[Instructions for the task]:
Given these entries, repeat exactly the lines starting with the one that has "row 900: 28.5 | 131 -> none" and going on through the one that has "Total | GDP per capita: 959 -> 6,163", both included, but none of the pictures.

[Data provided]:
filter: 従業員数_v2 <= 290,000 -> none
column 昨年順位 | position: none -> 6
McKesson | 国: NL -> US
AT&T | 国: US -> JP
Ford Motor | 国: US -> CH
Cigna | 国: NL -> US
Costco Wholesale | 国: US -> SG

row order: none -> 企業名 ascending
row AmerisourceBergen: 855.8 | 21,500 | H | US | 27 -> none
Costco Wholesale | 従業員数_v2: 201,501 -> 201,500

...

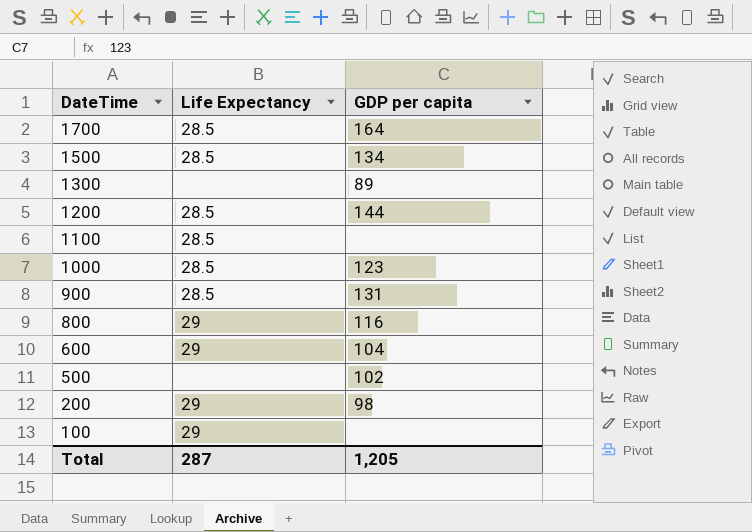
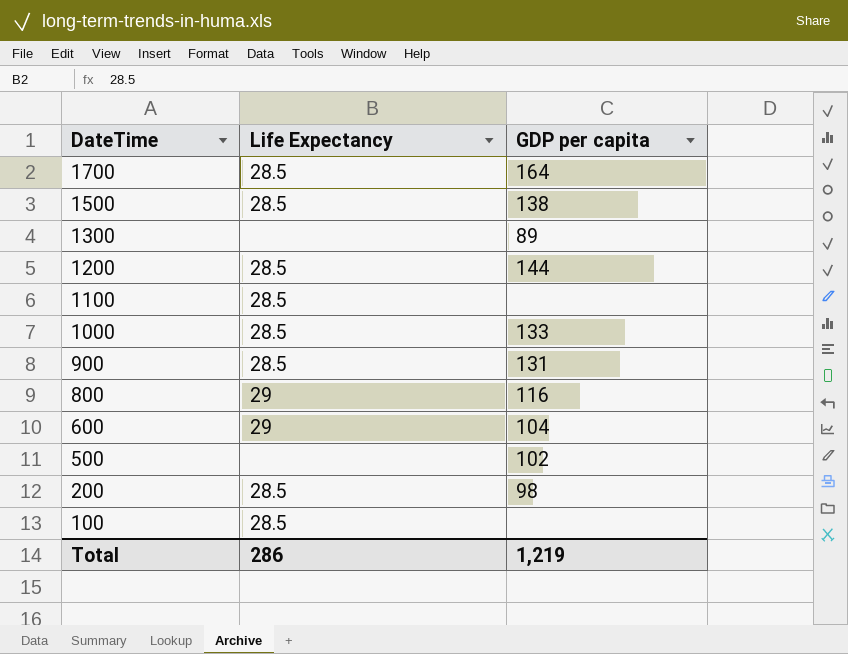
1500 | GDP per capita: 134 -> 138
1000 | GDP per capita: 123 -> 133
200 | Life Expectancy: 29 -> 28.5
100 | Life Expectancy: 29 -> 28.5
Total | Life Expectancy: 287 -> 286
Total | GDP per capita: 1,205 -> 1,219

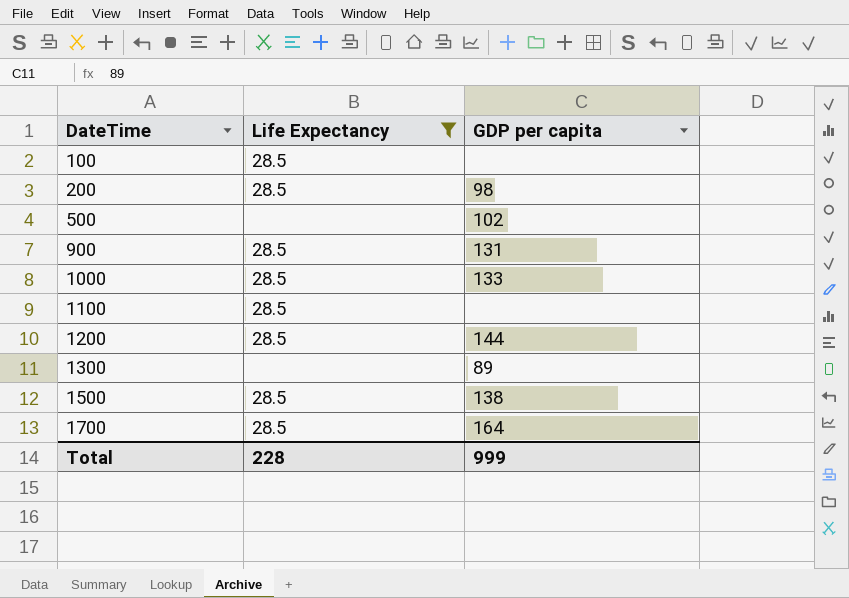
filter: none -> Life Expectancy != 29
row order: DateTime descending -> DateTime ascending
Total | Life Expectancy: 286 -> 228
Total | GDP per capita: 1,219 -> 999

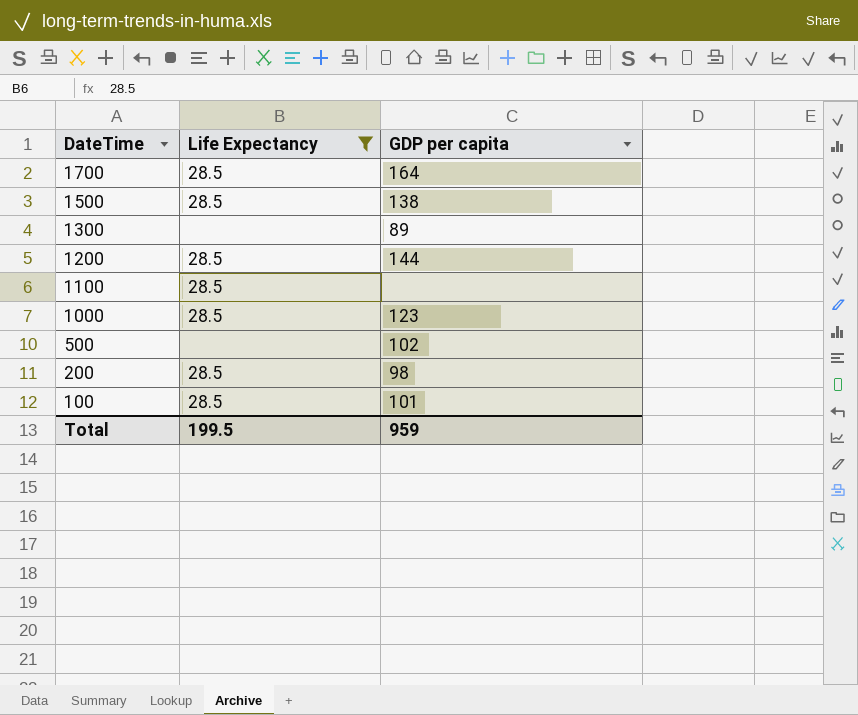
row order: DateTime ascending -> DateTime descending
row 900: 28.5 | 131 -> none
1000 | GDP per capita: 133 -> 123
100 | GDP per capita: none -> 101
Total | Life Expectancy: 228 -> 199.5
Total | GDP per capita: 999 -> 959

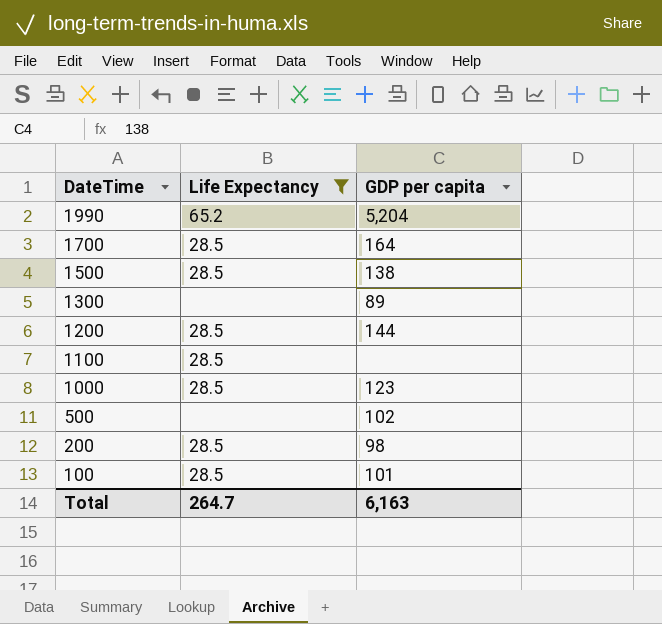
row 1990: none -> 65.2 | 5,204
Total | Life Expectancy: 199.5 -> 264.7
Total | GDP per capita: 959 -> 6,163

--

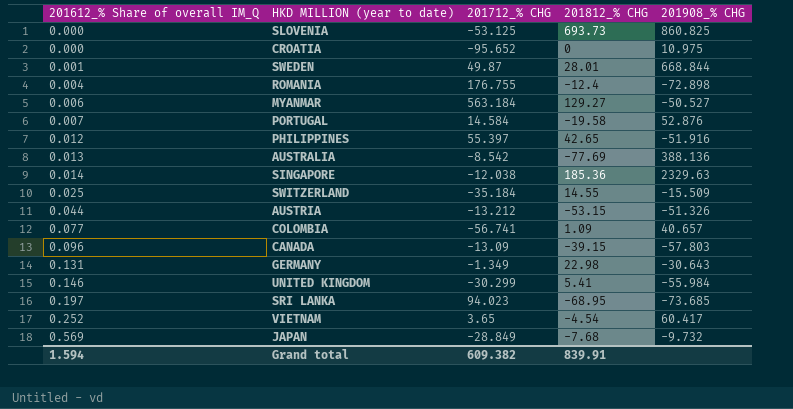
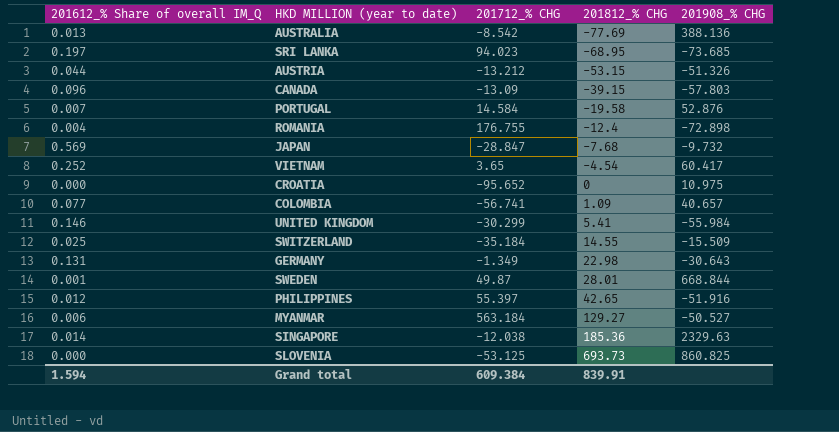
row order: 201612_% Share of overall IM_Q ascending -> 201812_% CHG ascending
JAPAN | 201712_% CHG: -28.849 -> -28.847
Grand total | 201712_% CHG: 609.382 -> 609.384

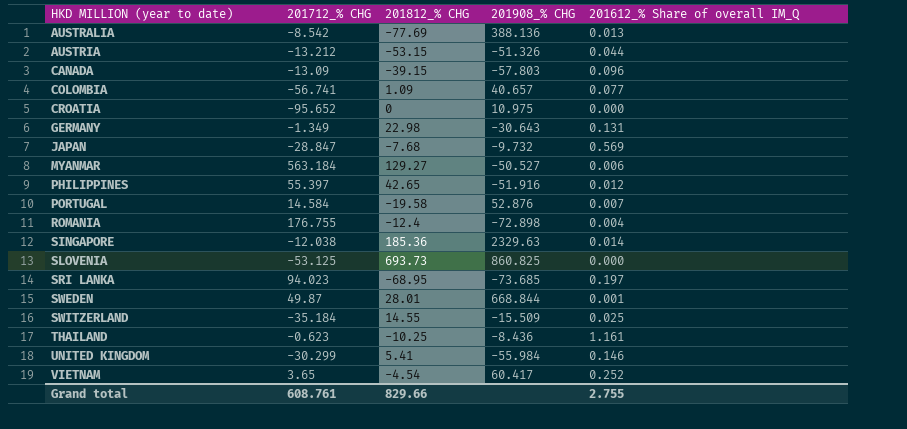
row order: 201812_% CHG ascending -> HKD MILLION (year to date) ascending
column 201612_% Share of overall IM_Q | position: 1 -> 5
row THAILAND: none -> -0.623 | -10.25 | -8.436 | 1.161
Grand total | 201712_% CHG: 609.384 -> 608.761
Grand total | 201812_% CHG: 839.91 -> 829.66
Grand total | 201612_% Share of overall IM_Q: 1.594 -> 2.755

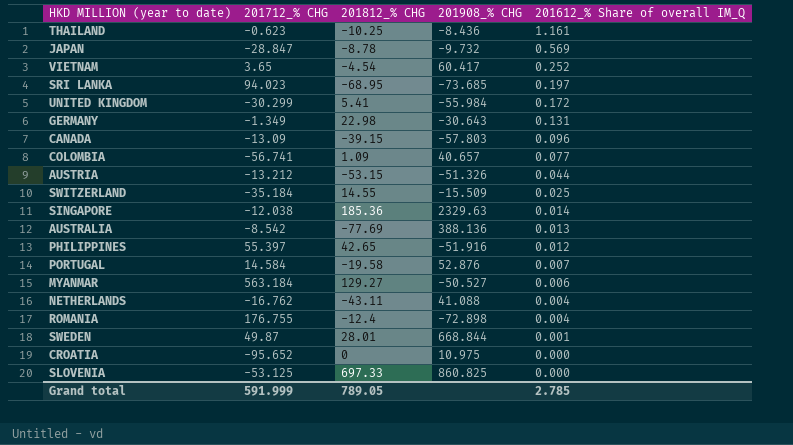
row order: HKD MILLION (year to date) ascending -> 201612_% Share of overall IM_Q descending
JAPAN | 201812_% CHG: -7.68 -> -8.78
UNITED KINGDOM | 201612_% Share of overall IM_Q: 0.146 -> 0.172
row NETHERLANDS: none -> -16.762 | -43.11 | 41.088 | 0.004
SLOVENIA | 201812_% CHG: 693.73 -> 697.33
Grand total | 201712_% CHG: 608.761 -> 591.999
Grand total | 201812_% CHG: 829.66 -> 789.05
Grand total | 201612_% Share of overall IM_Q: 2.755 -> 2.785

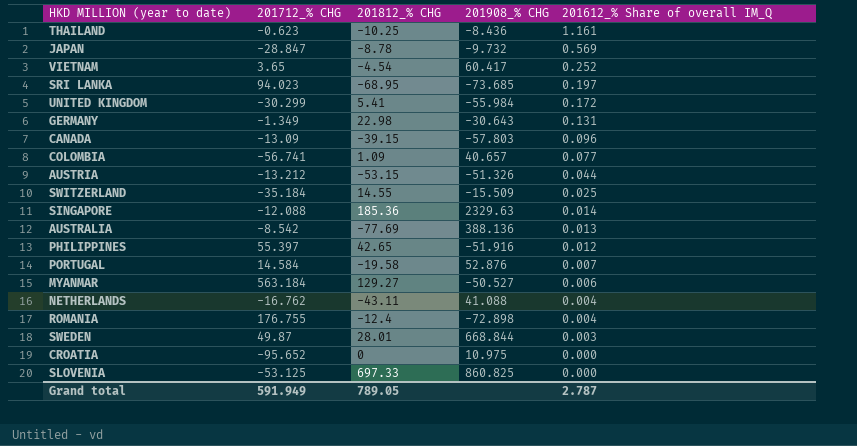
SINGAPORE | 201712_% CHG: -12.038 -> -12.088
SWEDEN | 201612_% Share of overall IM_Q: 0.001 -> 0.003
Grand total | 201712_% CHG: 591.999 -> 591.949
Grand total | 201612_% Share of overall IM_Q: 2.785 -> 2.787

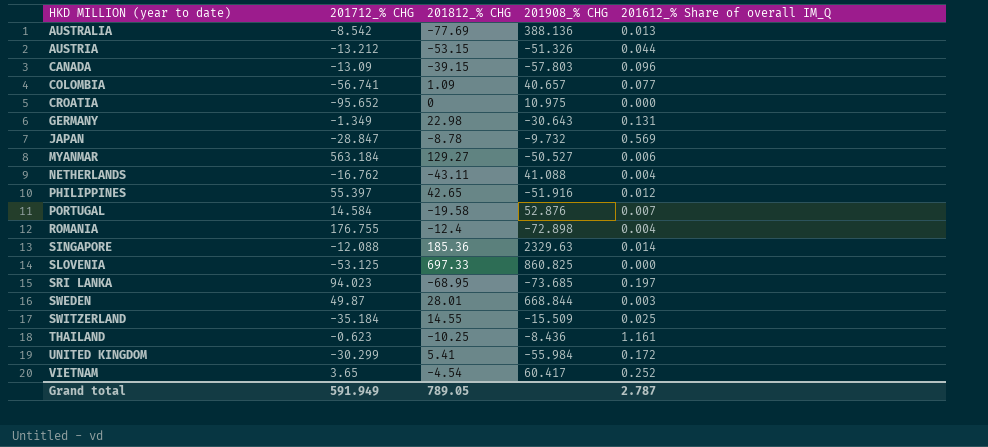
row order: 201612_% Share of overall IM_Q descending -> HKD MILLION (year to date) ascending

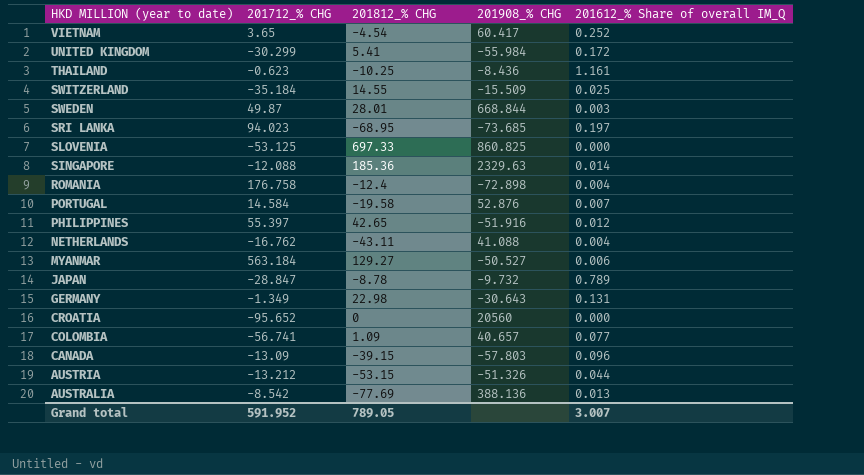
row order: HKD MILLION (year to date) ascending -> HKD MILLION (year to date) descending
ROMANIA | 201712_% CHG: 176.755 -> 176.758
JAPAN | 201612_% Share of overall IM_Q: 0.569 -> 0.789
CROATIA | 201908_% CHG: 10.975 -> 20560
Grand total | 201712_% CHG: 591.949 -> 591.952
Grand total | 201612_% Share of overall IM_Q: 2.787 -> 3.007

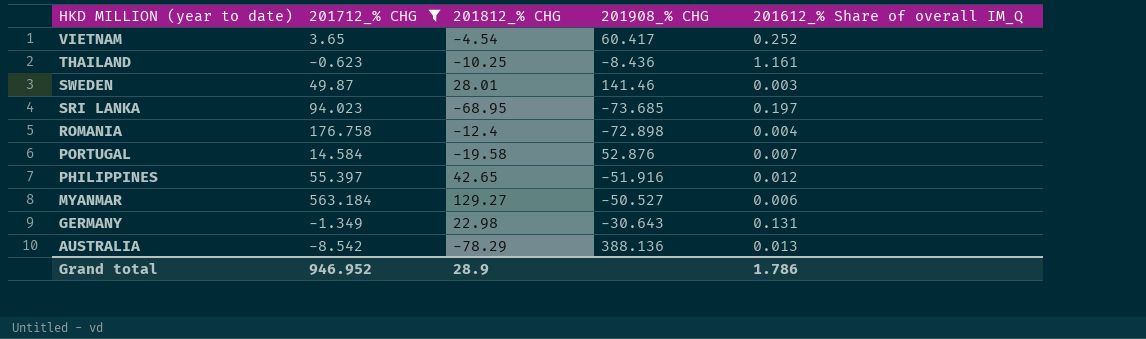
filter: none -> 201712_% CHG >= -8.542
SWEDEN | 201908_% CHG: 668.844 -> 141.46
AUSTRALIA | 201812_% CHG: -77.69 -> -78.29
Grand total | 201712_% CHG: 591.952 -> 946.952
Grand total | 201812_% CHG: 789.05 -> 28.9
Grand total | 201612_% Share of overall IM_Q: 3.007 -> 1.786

[Output below]:
row 900: 28.5 | 131 -> none
1000 | GDP per capita: 133 -> 123
100 | GDP per capita: none -> 101
Total | Life Expectancy: 228 -> 199.5
Total | GDP per capita: 999 -> 959

row 1990: none -> 65.2 | 5,204
Total | Life Expectancy: 199.5 -> 264.7
Total | GDP per capita: 959 -> 6,163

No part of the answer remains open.